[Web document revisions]
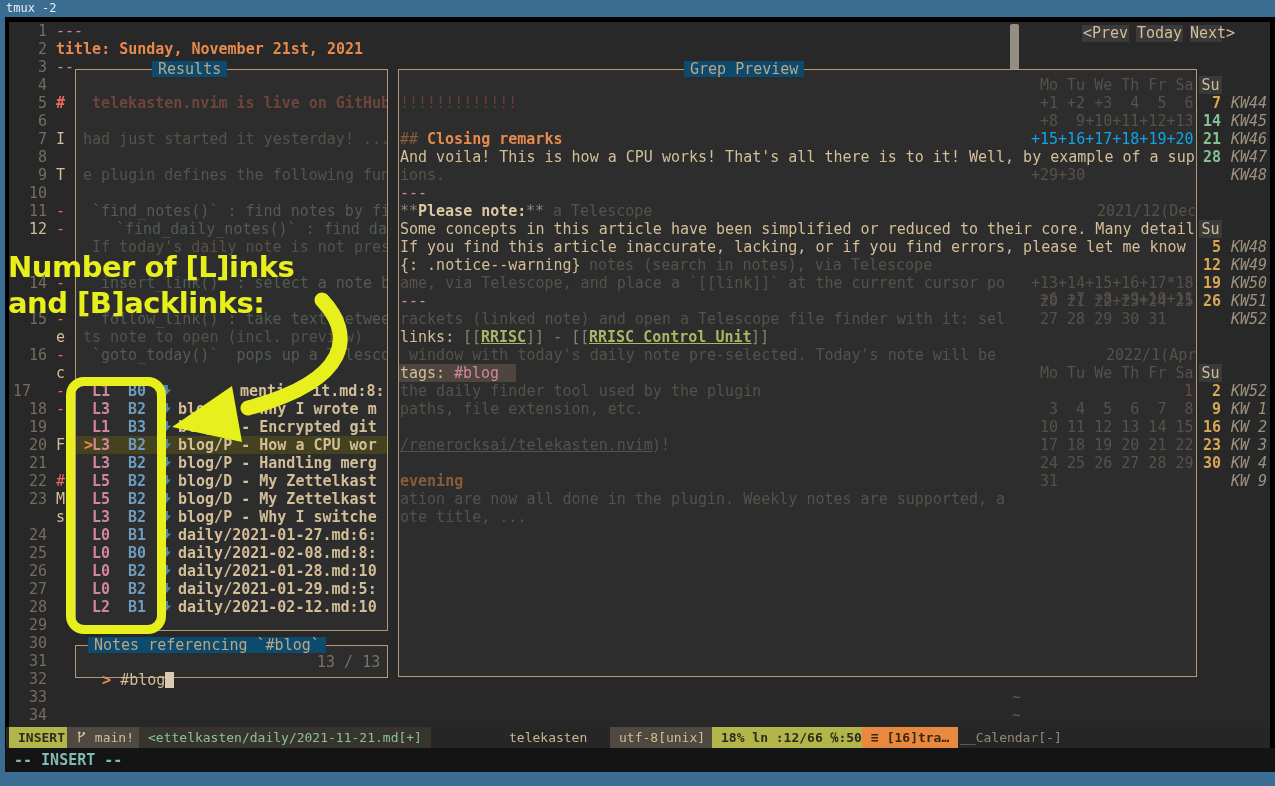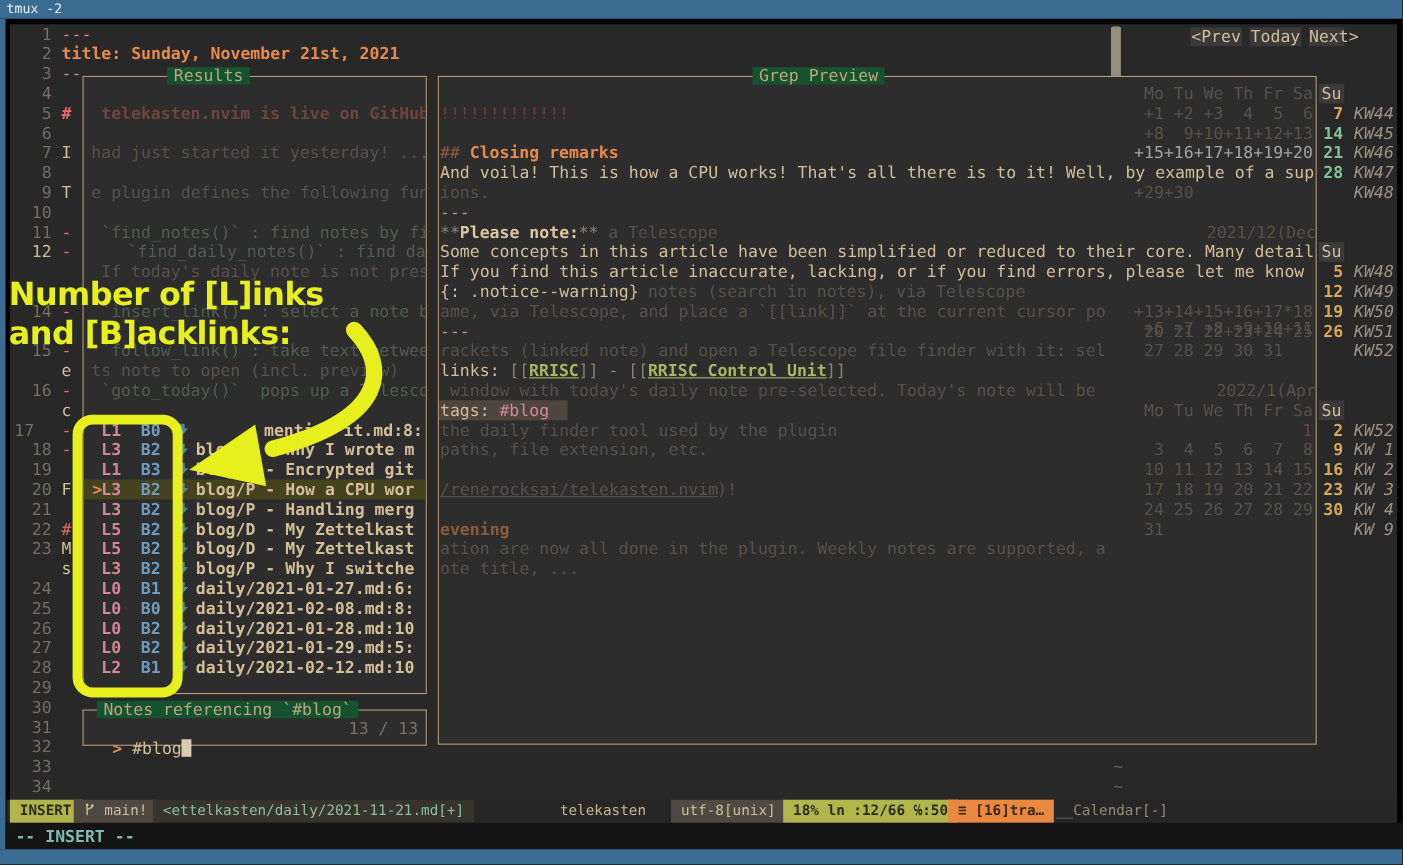"Results" .wtitle { background: #14532d -> #0c4a6e }
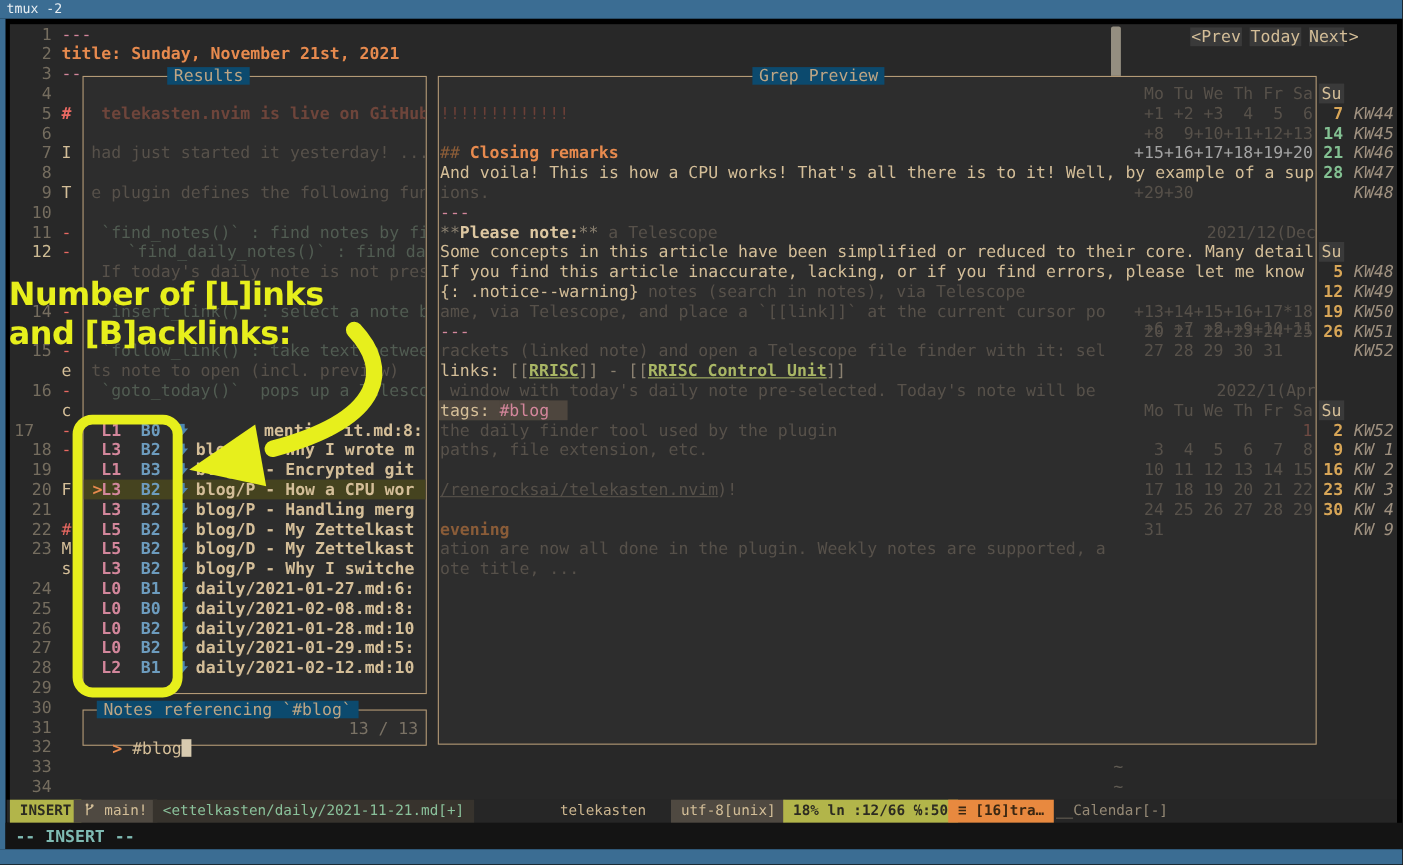"+15+16+17+18+19+20" span { color: #a3a3a3 -> #0ea5e9 }
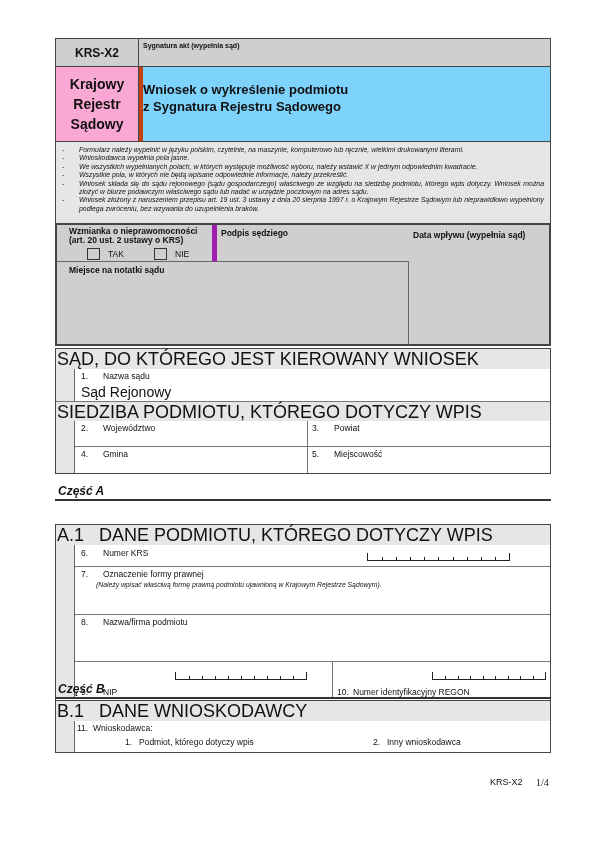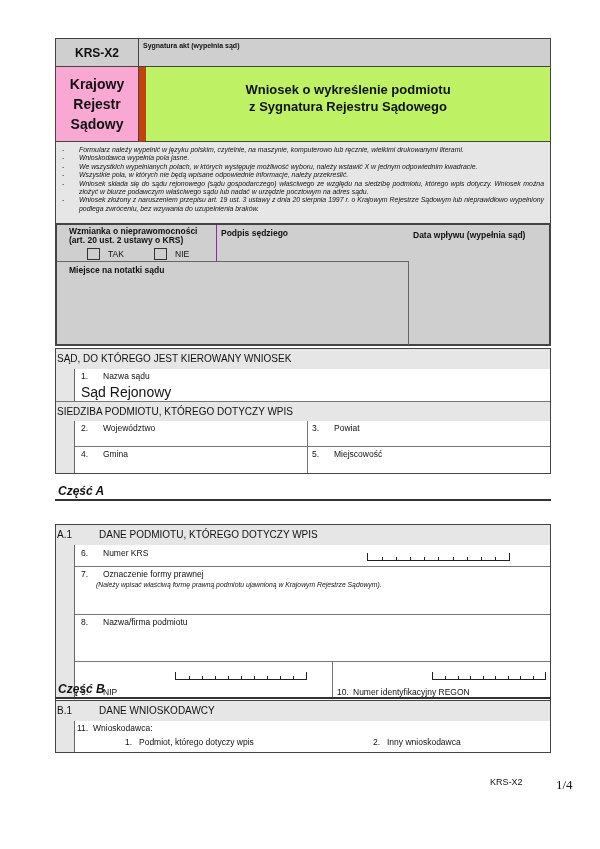"Wniosek o wykreślenie podmiotu" #hdr-title { align-items: center -> none; background: #bef264 -> #7dd3fc; border-left: 7px solid #c2410c -> 4px solid #c2410c }
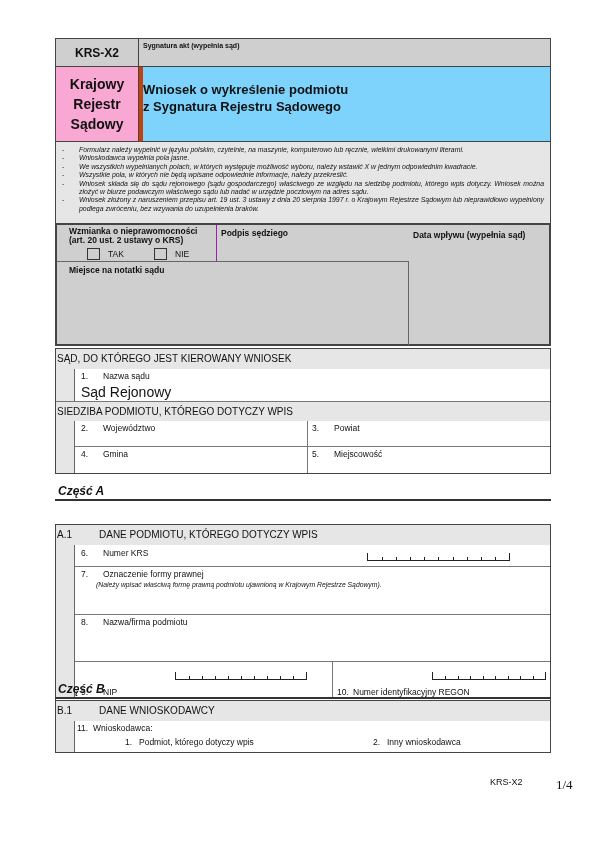"Wzmianka o nieprawomocności" #c-wzm { border-right: 1px solid #a21caf -> 5px solid #a21caf }
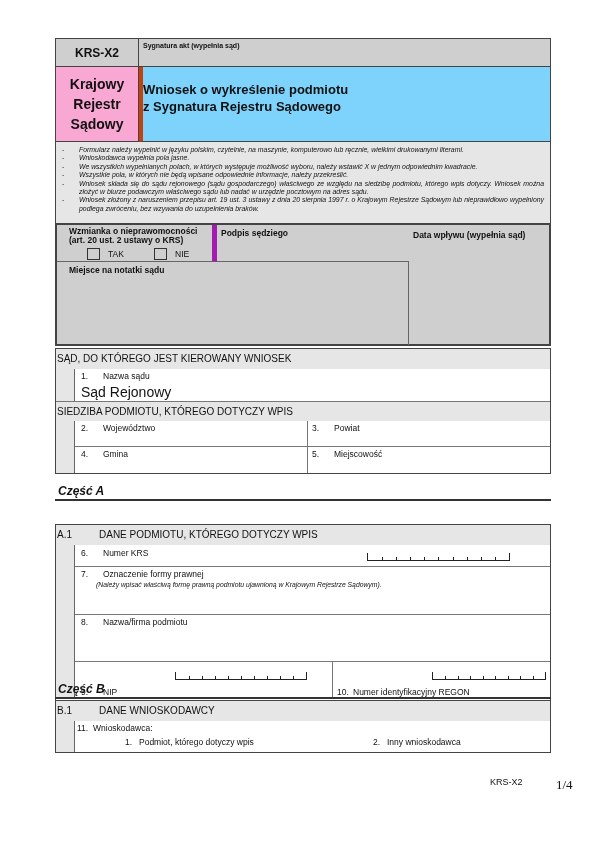"SĄD, DO KTÓREGO JEST KIEROWANY" .sec-head { font-size: 10px -> 18px }
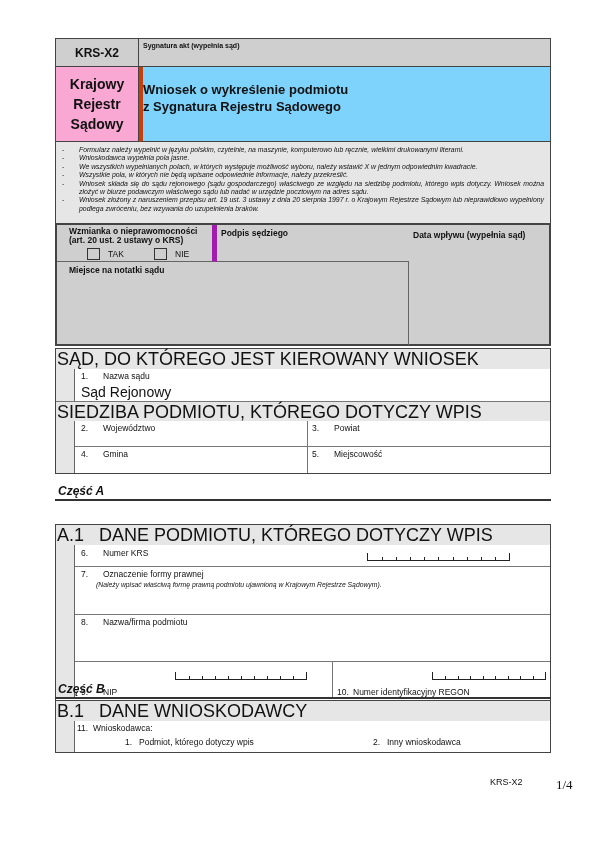"1/4" #footer-page { font-size: 13px -> 10px; margin-left: 20px -> none }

Task to carry out
Please retype exactly the lines from the one containing "DO KTÓREGO JEST" to the last line of the records above, both included, without any pictures.

Solution for this task
"SĄD, DO KTÓREGO JEST KIEROWANY" .sec-head { font-size: 10px -> 18px }
"1/4" #footer-page { font-size: 13px -> 10px; margin-left: 20px -> none }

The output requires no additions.